I agree with most of what the previous posters say, with a few comments.
To call yourself a pediatric anesthesiologist, you need the fellowship.
What your medical center does for peds case types depends on several things. But at a major university hospital, it would be highly rare to escape from a regular anesthesiology residency without taking care of the sick kids. Most major universities have children's hospitals, hence is the dumping ground for the sickest kids-because the community physicians/hospitals tend to refuse these cases. These cases are for pediatric specialists of all types, including pediatric anesthesiologists, and unless you are doing the fellowship, chances are you won't be doing the Fontan Procedure, or a TAPVR repair (pedi heart surgery) in regular private practice.
In general, at OU, it seems the CRNAs get the tonsil surgery, and the residents here get stuck in the heart room, or the spine/neuro, or the major ENT cases.
Some might argue that unless you are doing the fellowship, a general anesthesiologist should be deft at T&As and BMT-bread and butter cases so to speak.
Now, in response to the above posts, some residency programs have graduated general anesthesiologists who leave feeling 'uncomfortable' with pediatric anesthesia in general.
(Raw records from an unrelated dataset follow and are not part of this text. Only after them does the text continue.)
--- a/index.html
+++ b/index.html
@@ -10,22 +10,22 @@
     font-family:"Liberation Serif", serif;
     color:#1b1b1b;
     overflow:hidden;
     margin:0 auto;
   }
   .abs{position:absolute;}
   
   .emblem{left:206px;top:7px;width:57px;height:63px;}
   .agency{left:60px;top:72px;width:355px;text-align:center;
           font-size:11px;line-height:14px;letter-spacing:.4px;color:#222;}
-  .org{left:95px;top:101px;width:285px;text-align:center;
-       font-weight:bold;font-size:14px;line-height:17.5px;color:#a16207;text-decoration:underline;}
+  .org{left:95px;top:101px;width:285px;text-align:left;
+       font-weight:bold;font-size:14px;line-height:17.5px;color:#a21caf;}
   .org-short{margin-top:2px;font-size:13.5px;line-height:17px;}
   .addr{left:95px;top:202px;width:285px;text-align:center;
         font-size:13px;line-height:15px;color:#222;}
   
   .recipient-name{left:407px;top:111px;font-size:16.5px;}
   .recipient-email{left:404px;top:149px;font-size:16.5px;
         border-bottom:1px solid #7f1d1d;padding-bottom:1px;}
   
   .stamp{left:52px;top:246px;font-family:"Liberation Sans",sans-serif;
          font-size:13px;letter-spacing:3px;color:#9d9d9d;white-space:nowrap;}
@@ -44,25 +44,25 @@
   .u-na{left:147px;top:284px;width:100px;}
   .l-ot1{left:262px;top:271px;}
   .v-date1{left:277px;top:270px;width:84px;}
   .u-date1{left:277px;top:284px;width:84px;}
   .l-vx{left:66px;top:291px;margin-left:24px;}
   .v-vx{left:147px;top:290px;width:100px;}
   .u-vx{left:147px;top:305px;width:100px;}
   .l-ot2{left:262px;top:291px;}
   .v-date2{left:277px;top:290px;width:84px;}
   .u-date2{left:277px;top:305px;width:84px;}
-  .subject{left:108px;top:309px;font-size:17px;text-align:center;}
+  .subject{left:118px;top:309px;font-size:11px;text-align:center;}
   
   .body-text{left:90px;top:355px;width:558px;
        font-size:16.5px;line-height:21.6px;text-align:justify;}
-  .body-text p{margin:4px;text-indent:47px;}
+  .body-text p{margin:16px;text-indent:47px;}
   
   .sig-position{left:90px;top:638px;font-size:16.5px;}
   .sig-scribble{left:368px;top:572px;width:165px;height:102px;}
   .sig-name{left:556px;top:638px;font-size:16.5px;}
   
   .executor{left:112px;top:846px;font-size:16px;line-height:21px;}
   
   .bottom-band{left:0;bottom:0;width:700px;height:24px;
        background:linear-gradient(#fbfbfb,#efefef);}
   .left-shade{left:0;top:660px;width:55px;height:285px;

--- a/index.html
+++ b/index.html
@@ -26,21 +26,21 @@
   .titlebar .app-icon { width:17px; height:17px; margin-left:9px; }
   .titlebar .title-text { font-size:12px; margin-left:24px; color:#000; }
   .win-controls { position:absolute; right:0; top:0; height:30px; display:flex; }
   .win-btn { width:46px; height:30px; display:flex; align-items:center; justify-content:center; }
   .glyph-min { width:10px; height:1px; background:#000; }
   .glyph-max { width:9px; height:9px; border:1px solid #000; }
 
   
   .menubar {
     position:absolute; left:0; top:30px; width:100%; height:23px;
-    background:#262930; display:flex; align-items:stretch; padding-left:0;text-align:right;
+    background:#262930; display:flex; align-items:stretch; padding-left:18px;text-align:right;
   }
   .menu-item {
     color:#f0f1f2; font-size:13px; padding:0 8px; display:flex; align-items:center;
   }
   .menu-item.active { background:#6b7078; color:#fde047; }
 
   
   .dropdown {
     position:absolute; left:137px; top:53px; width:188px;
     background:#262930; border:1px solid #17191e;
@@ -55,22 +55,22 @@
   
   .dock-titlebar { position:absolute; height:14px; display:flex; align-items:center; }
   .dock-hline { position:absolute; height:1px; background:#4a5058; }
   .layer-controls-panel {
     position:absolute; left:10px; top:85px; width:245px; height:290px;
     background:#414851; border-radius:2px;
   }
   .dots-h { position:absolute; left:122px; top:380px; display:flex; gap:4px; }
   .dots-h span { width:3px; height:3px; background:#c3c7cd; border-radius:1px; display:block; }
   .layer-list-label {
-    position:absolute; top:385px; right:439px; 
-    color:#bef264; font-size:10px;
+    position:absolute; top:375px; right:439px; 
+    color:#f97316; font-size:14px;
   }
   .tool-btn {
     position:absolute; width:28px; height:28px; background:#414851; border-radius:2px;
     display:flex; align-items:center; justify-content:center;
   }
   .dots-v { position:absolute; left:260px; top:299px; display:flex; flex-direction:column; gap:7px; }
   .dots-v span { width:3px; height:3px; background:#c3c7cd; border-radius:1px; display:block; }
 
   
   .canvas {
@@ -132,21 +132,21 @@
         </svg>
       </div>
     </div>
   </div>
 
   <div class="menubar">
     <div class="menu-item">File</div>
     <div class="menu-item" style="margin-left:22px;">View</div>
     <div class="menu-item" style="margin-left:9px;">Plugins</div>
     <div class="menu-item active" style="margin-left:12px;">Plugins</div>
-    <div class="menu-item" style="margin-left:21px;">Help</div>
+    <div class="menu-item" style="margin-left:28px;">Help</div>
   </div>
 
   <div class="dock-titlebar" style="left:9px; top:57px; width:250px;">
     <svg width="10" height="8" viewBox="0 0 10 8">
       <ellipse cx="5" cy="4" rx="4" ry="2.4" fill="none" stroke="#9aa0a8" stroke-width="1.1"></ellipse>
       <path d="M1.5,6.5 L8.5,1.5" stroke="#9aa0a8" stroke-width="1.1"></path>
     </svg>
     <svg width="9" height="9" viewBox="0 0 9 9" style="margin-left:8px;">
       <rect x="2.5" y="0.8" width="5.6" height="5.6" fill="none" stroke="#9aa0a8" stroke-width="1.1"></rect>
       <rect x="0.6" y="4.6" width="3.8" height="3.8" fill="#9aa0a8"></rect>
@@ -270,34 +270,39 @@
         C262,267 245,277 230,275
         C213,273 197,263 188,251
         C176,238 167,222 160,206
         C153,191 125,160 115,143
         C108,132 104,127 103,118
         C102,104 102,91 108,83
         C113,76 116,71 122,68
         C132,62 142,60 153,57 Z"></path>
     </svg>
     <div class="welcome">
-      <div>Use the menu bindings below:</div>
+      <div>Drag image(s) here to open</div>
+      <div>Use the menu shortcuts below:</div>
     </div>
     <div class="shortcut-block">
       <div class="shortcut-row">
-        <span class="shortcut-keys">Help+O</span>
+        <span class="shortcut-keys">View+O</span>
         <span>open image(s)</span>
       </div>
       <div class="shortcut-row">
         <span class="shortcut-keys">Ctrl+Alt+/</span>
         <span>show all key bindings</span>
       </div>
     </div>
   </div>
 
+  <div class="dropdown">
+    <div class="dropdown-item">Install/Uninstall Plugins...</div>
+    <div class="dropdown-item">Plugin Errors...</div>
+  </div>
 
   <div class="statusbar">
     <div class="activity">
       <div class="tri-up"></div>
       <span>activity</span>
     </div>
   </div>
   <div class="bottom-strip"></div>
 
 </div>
I have an attending from a prominent name program, who scored in the TOP TEN individual scores for the ABA exam, who tells me he had the bare minimum requirement as per the ABA, and now refuses to do any pediatric anesthesia, even with his BC Pedi anesthesiologists nearby.
I will repeat again, for healthy peds, bread and butter cases, you do not need a fellowship, unless you graduate feeling uncomfortable with kids.